Она вышла из кабинета хирурга, села на скамью, чтобы собрать все бумаги и уложить в сумку, посмотрела на свои морщинистые руки и подумала, что вот вся она такая сморщенная, корявая, как эта рука перед ней. А всё же кто-то к ней с возможностью, с верой, кто-то, кто и не знает её вовсе, кто-то, кто впервые её такую вот видит, и она для него ещё выздоровеет, обязательно, ещё как выздоровеет, и рукой своею старой, этой самой вот, пожмёт его твёрдую руку и спасибо ему скажет.

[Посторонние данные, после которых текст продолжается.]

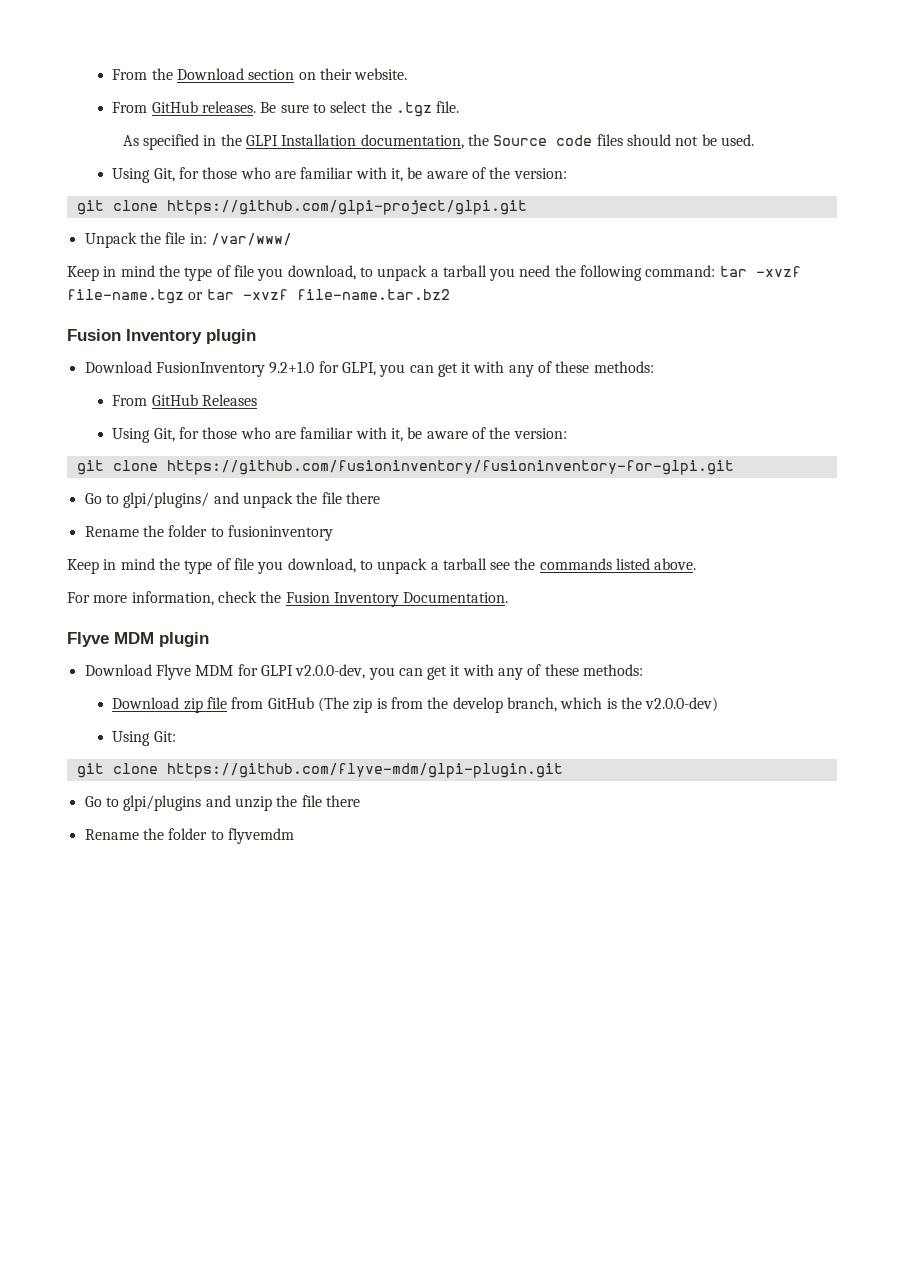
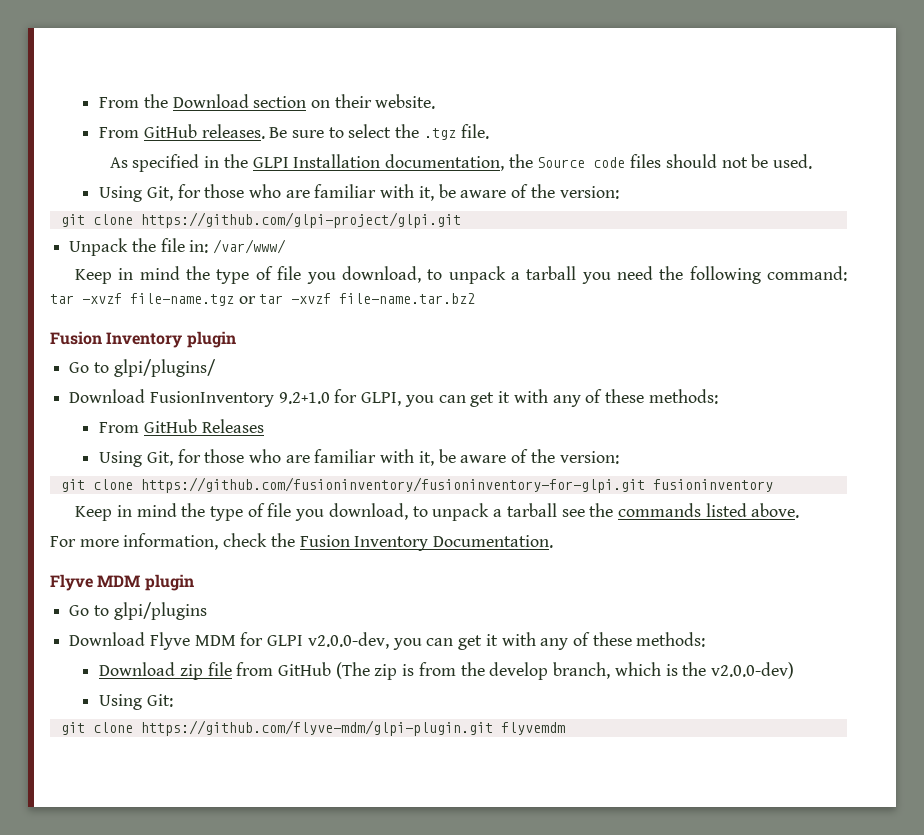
(256, 336) none -> [69,359,216,377] // Go to glpi/plugins/
[84,492,380,508] [84,525,224,537] // Go to glpi/plugins/ and unpack the file there // Rename the folder to -> (645, 485) none
(209, 639) none -> [69,602,207,620] // Go to glpi/plugins
[84,795,360,811] [84,828,224,840] // Go to glpi/plugins and unzip the file there // Rename the folder to -> (493, 728) none

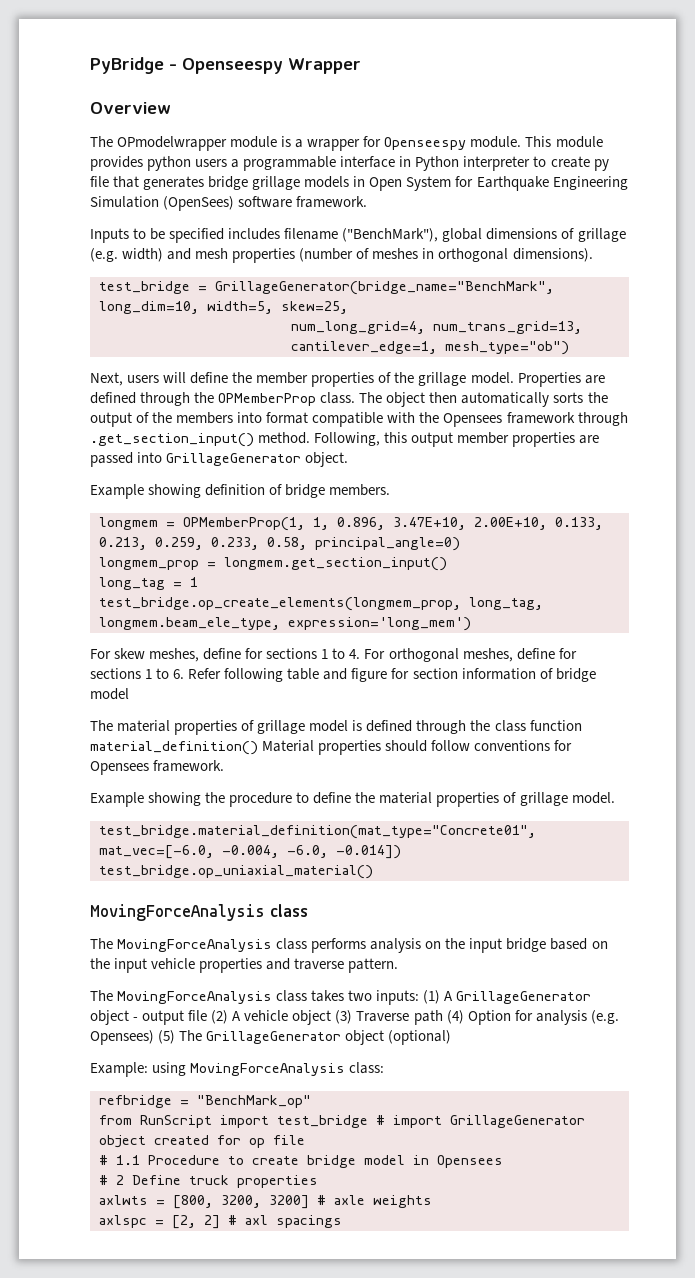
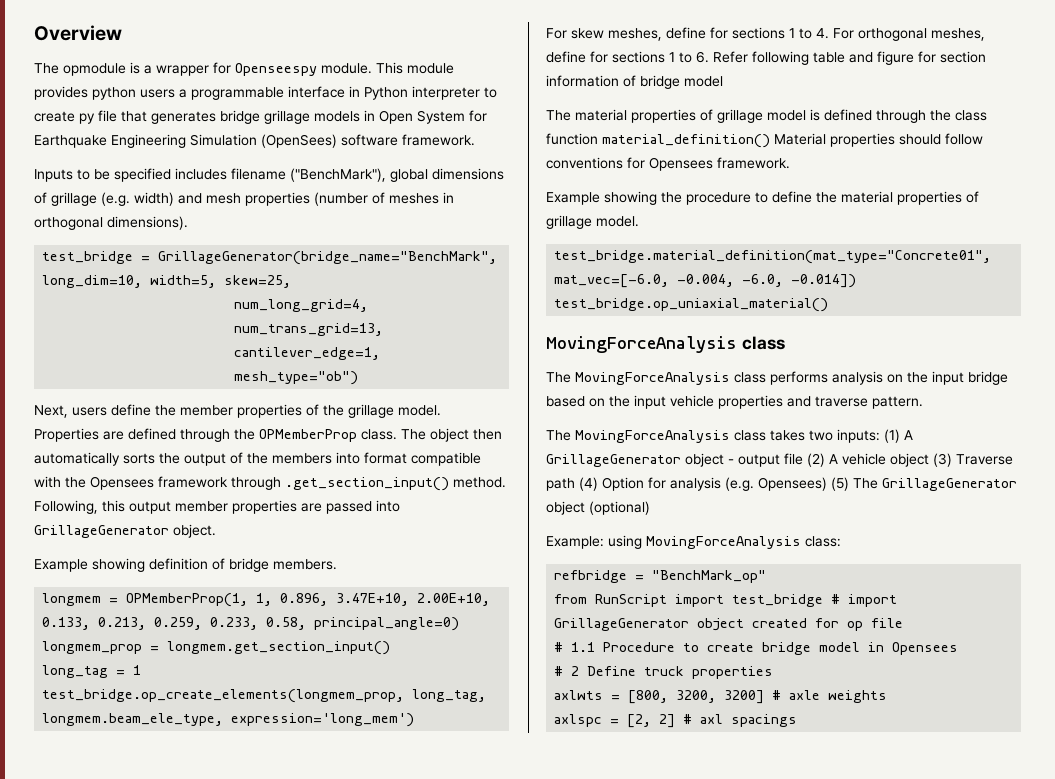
[90,57,361,74] PyBridge - Openseespy Wrapper // -> (34, 33) none
[117,136,278,151] OPmodelwrapper module -> [63,63,126,76] opmodule
[163,372,187,383] will -> (107, 411) none

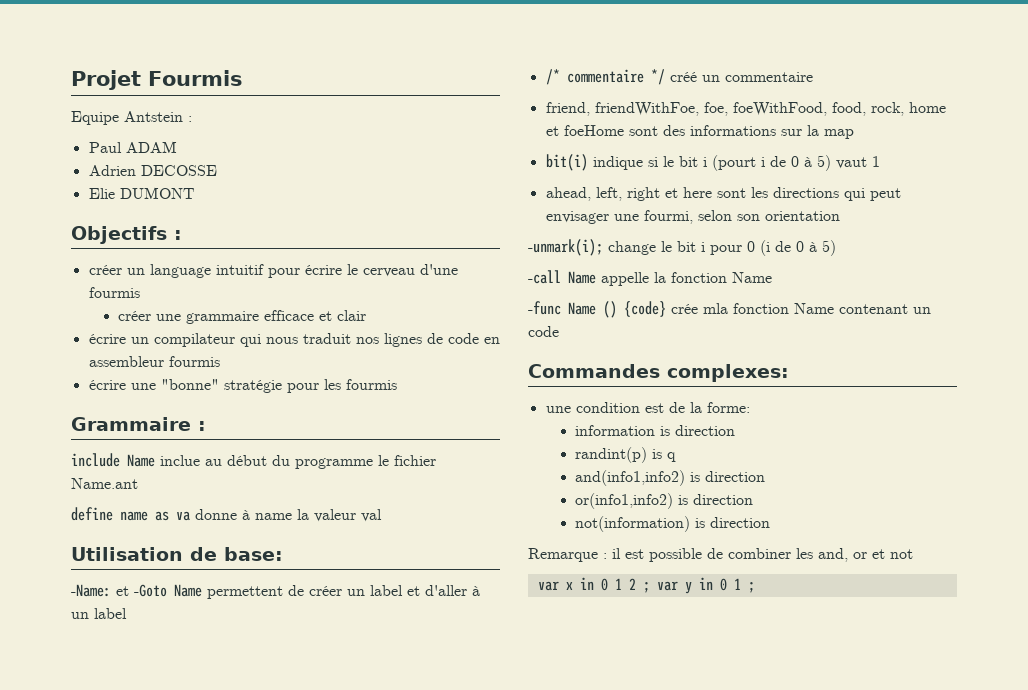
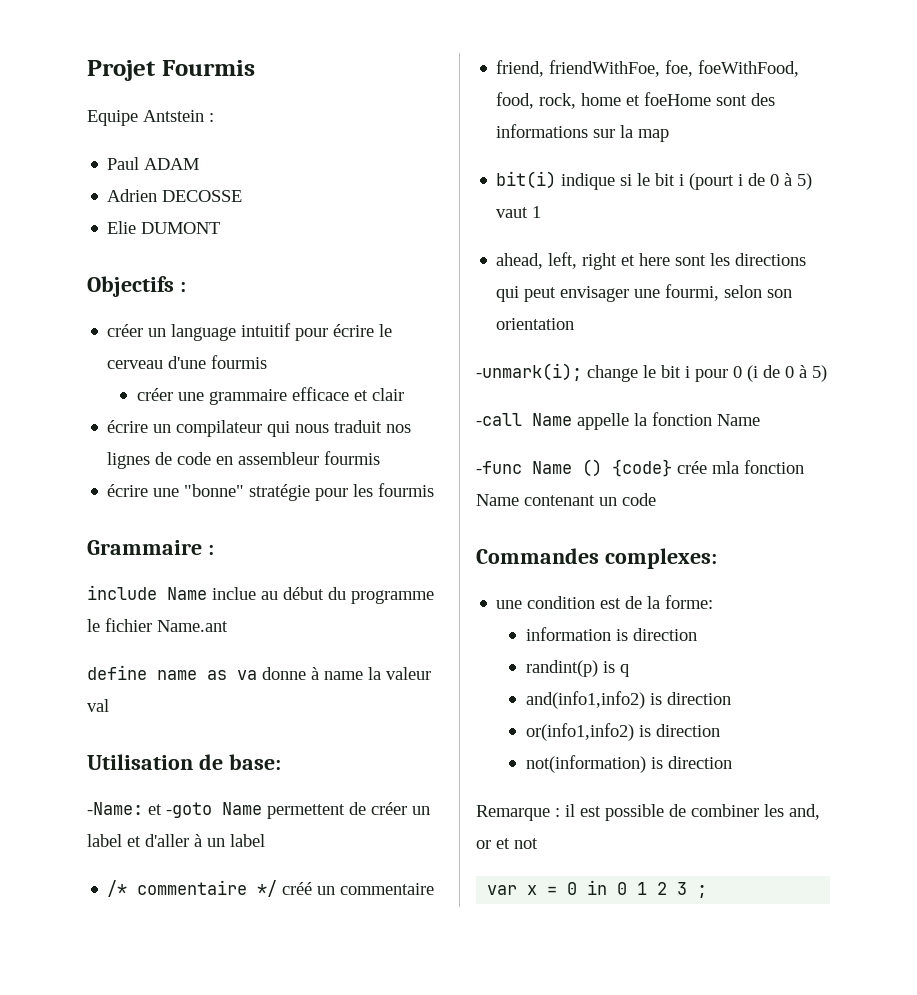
[134,584,167,597] -Goto -> [166,802,212,818] -goto
(573, 586) none -> [547,882,578,895] = 0
[642,577,741,594] ; var y in 0 1 -> [677,882,688,895] 3

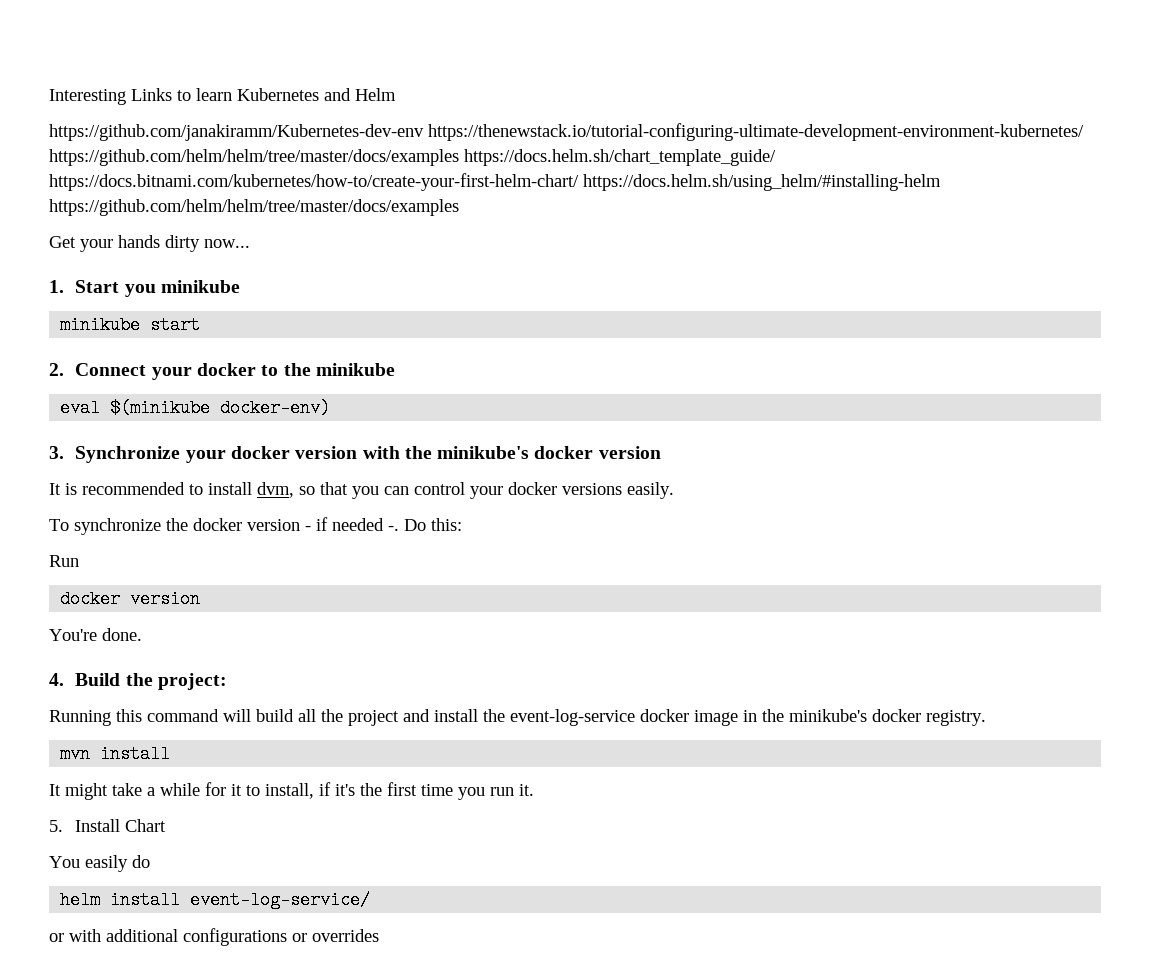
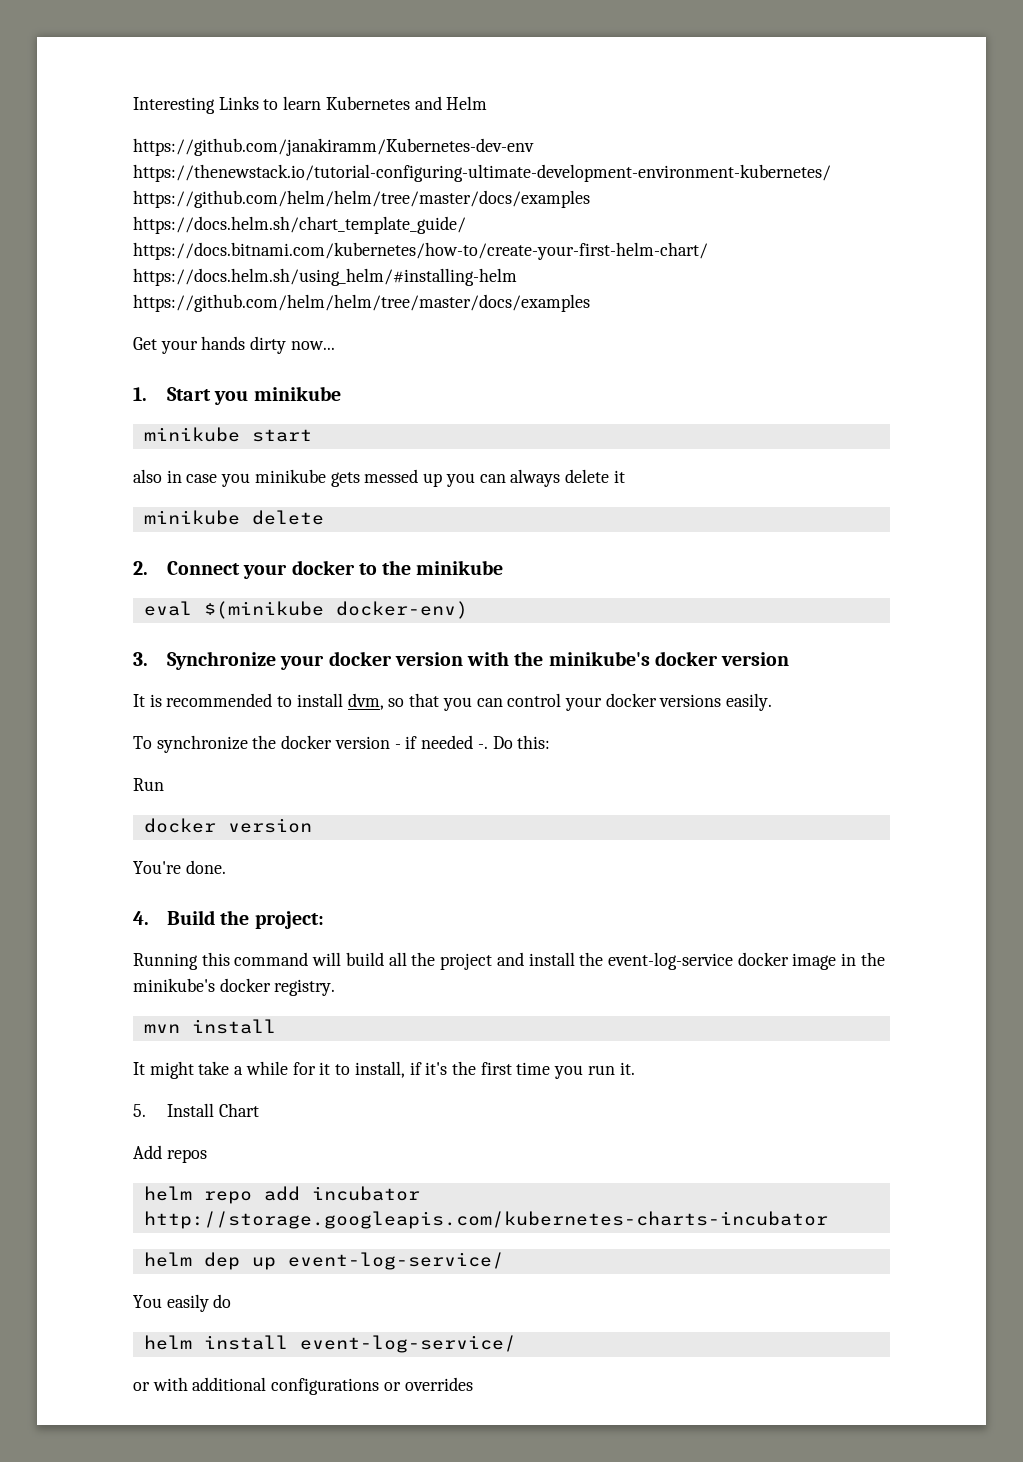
(201, 325) none -> [133,469,625,487] [143,510,324,525] // also in case you minikube gets messed up you can always delete it // minikube delete
(167, 825) none -> [133,1145,207,1163] [143,1186,420,1204] [143,1211,828,1229] [143,1252,504,1270] // Add repos // helm repo add incubator http://storage.googleapis.com/kubernetes-charts-incubator // helm dep up event-log-service/

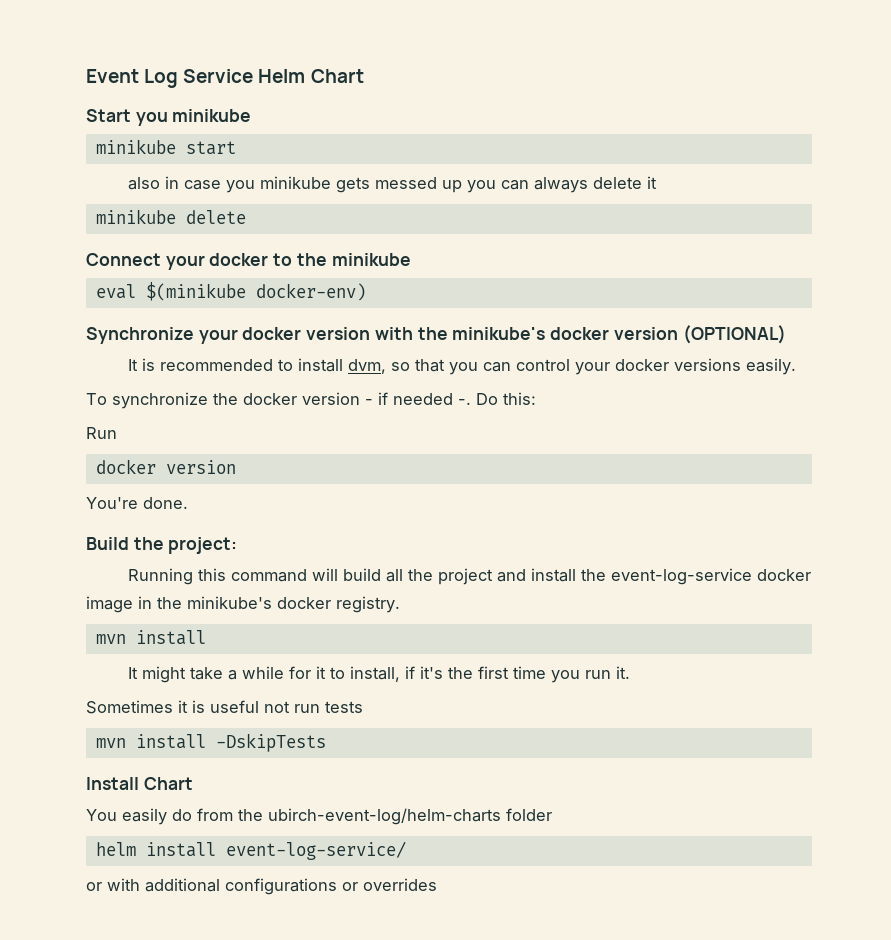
[133,96,488,114] [133,138,534,156] [133,164,831,182] [133,190,590,208] [133,216,466,234] [133,242,708,260] [133,268,517,286] [133,294,590,312] [133,336,335,354] [133,387,147,401] Interesting Links to learn Kubernetes and Helm // https://github.com/janakiramm/Kubernetes-dev-env https://thenewstack.io/tutorial-configuring-ultimate-development-environment-kubernetes/ https://github.com/helm/helm/tree/master/docs/examples https://docs.helm.sh/chart_template_guide/ https://docs.bitnami.com/kubernetes/how-to/create-your-first-helm-chart/ https://docs.helm.sh/using_helm/#installing-helm https://github.com/helm/helm/tree/master/docs/examples // Get your hands dirty now... // 1. -> [86,69,364,88] Event Log Service Helm Chart //
[133,561,148,575] 2. -> (246, 217) none
[133,652,148,666] 3. -> (366, 292) none
(790, 659) none -> [682,325,786,344] (OPTIONAL)
[133,911,149,925] 4. -> (188, 503) none
[133,1103,259,1117] [133,1145,207,1163] [143,1186,420,1204] [143,1211,828,1229] [143,1252,504,1270] 5. Install Chart // Add repos // helm repo add incubator http://storage.googleapis.com/kubernetes-charts-incubator // helm dep up event-log-service/ -> [86,700,363,714] [95,733,326,752] [86,777,193,790] Sometimes it is useful not run tests // mvn install -DskipTests // Install Chart
(232, 1301) none -> [197,808,552,825] from the ubirch-event-log/helm-charts folder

Пока Иван Александрович занимался историей Лидии Ивановны, за дверью нетерпеливо переминался с ноги на ногу следующий пациент. Когда же дверь наконец отворилась, он ловким движением руки тотчас перехватил освободившуюся только что от руки Лидии Ивановны дверную ручку и в один миг, без всякого преувеличения, прямо вскочил к столу врача. Иван Александрович ещё дописывал карту больной и, не поднимая на вновь вошедшего глаз, сказал: «Присаживайтесь, пожалуйста, я вас слушаю». Заканчивая историю одного человека, он тут же начинал другую, и не просто не похожую, а всем отличную от предыдущей. Внутри себя он тоже, как-то сразу весь менялся, как будто переходил из одного состояния в другое; далеко не всегда эта перемена удавалась ему легко, а, напротив, часто к концу дня он испытывал тяжёлое чувство, в основе которого было его личное отсутствие. Ведь, по сути, он не имел облика, всё его сознание подчинялось законам тех, кого он лечил, сам же от себя он блуждал где-то поодаль, не позволяя себе самому к себе же приблизиться: он никогда себя не жалел.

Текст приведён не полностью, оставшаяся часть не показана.